La reflexión que estamos considerando, puede y debe extenderse donde­quiera que sea conveniente, de modo que alumnos y profesores sean capa­ces de compartir sus reflexiones y tengan así la oportunidad de crecer jun­tos.

La acción:

Para Ignacio la prueba más dura del amor es lo que uno hace, no lo que dice. «El amor se demuestra con los hechos, no con las palabras». El impulso de los Ejerci­cios Espirituales permitía precisamente al ejercitante conocer la voluntad de Dios, para llevarla a cabo libremente.

La reflexión de la pedagogía ignaciana sería un proceso truncado si ter­minase en la comprensión y en las reacciones afectivas. La reflexión igna­ciana comienza precisamente con la realidad de la experiencia y ter­mina necesariamente en esa misma realidad para actuar sobre ella. La reflexión sólo hace crecer y madurar cuando promueve la decisión y el compromiso.

El término acción se refiere aquí al crecimiento humano interior basado en la experiencia sobre la que se ha reflexionado, así como a su manifestación externa. Esto supone dos pasos:
- Las opciones interiorizadas.
- Las opciones que se manifiestan al exterior,  a hacer algo cohe­rente con sus convicciones.

La evaluación:

Todos los profesores saben que es importante eva­luar de vez en cuando el progreso académico de cada alumno. Las pregun­tas diarias, las pruebas semanales o men­suales y los exámenes finales son in­strumentos usuales de evaluación para valorar el dominio de los cono­ci­mien­­tos y de las capacidades adquiridas. Las pruebas perió­di­cas informan al profesor y al alumno sobre el progreso intelectual y detectan las lagunas que es necesario cubrir.

La pedagogía ignaciana, sin embargo, intenta lograr una formación que aunque incluye el dominio académico pretende ir más allá. En este sentido nos preocu­pamos por el desarrollo equilibrado de los alumnos como «per­so­nas para los demás». Por eso, resulta esencial la evaluación periódica del pro­greso de los estudiantes en sus actitudes, prioridades y acciones acordes con el objetivo de ser una «persona para los demás». Probablemente esta eva­luación integral no ha de ser tan frecuen­te como la académica, pero ne­ce­sita programarse perió­dicamente, por lo menos una vez por trimes­tre. Un profesor observador captará, con mucha más frecuencia, señales de madu­rez o inmadurez en las discusiones de clase, actitudes de generosidad de los alumnos como reacción a necesidades comunes, etc.
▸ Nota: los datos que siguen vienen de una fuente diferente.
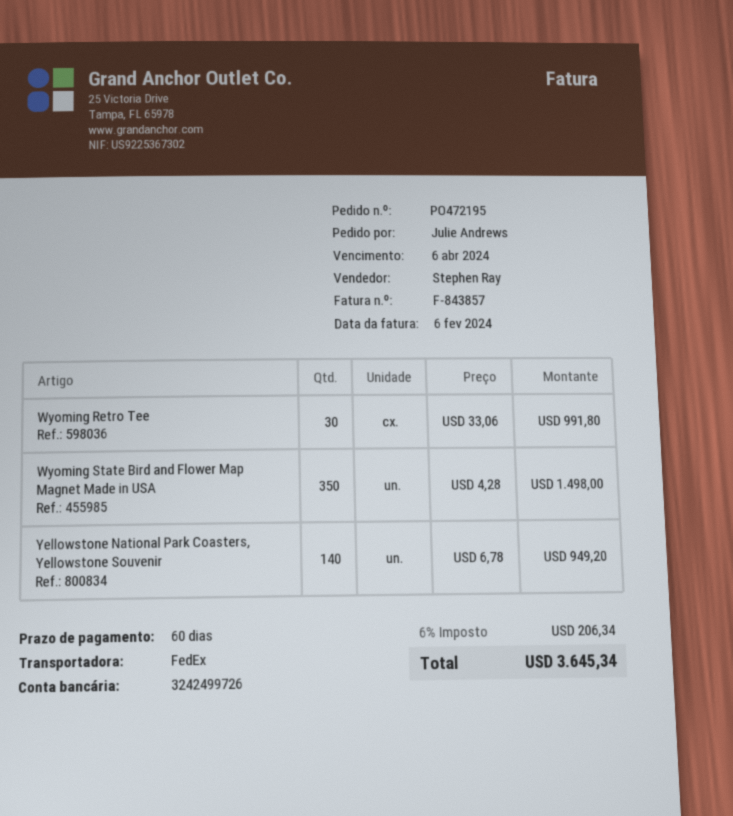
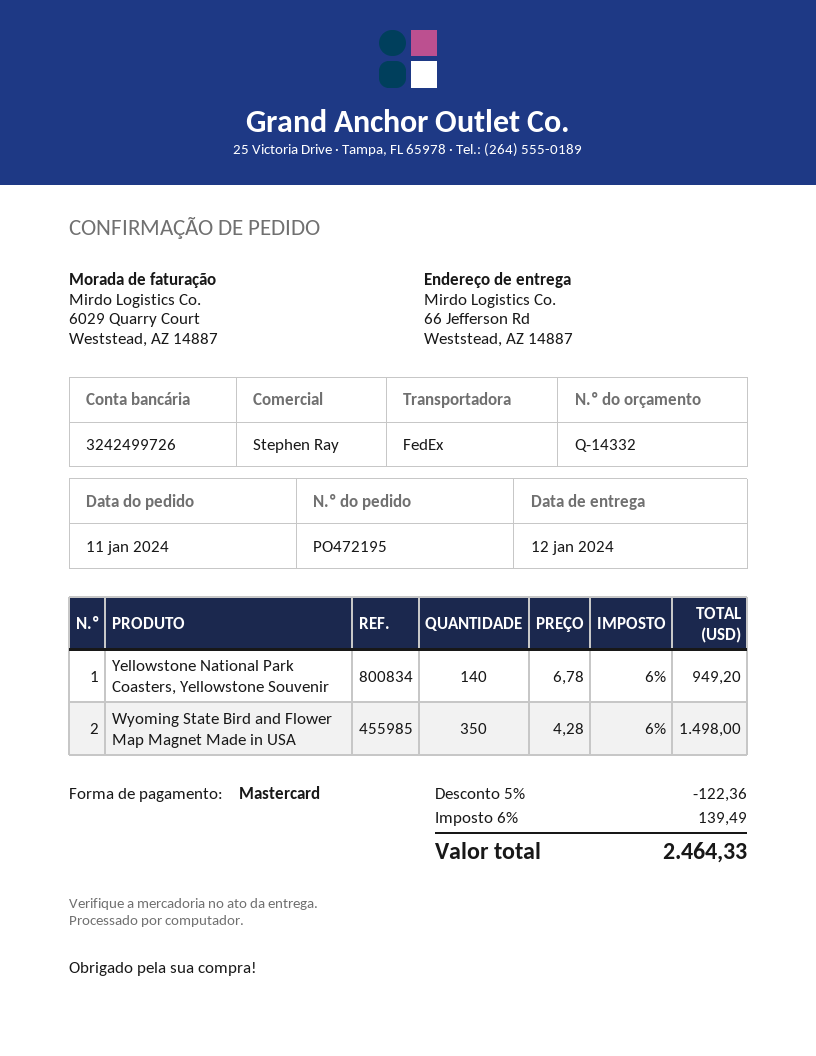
Wyoming Retro Tee: 30 x 33.06 = 991.80 -> none
discount: none -> 5% = 122.36
tax: 6% = 206.34 -> 6% = 139.49
total: 3645.34 -> 2464.33

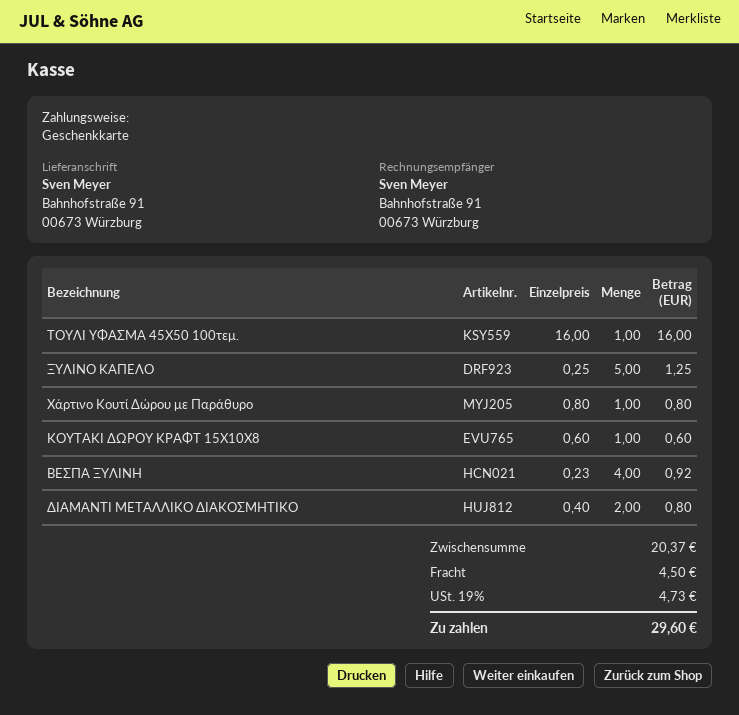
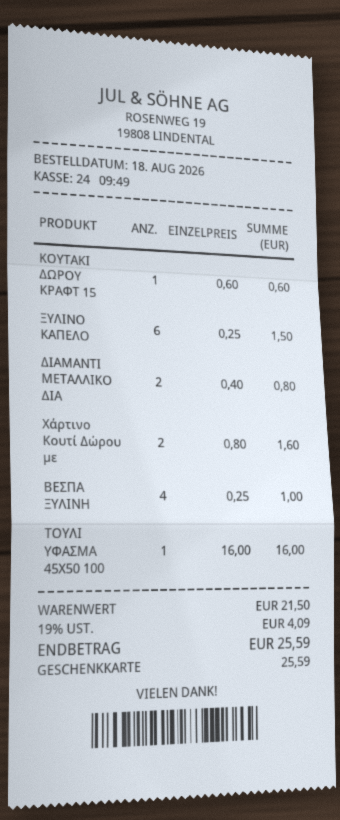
ΞΥΛΙΝΟ ΚΑΠΕΛΟ: 5 x 0.25 = 1.25 -> 6 x 0.25 = 1.50
Χάρτινο Κουτί Δώρου με Παράθυρο: 1 x 0.80 = 0.80 -> 2 x 0.80 = 1.60
ΒΕΣΠΑ ΞΥΛΙΝΗ: 4 x 0.23 = 0.92 -> 4 x 0.25 = 1.00
subtotal: 20.37 -> 21.50
shipping: 4.50 -> none
tax: 19% = 4.73 -> 19% = 4.09
total: 29.60 -> 25.59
Existen muchas formas de evaluar el proceso de la madurez humana. Hay que tener en cuenta todo: la edad, el talento y el nivel de desarrollo de cada estudiante.

Este puede ser un momento privilegiado tanto para que el profesor felicite y anime al alumno por el esfuerzo hecho, como para estimular una re­flexión ulterior a la luz de los puntos negros o lagunas detectados por el pro­pio alumno. El profesor puede motivarle a realizar las oportunas recon­si­de­raciones, haciendo preguntas interesan­tes, presentando nuevas perspec­ti­vas, aportando la información necesaria y sugirien­do modos de ver las cosas desde otros puntos de vista.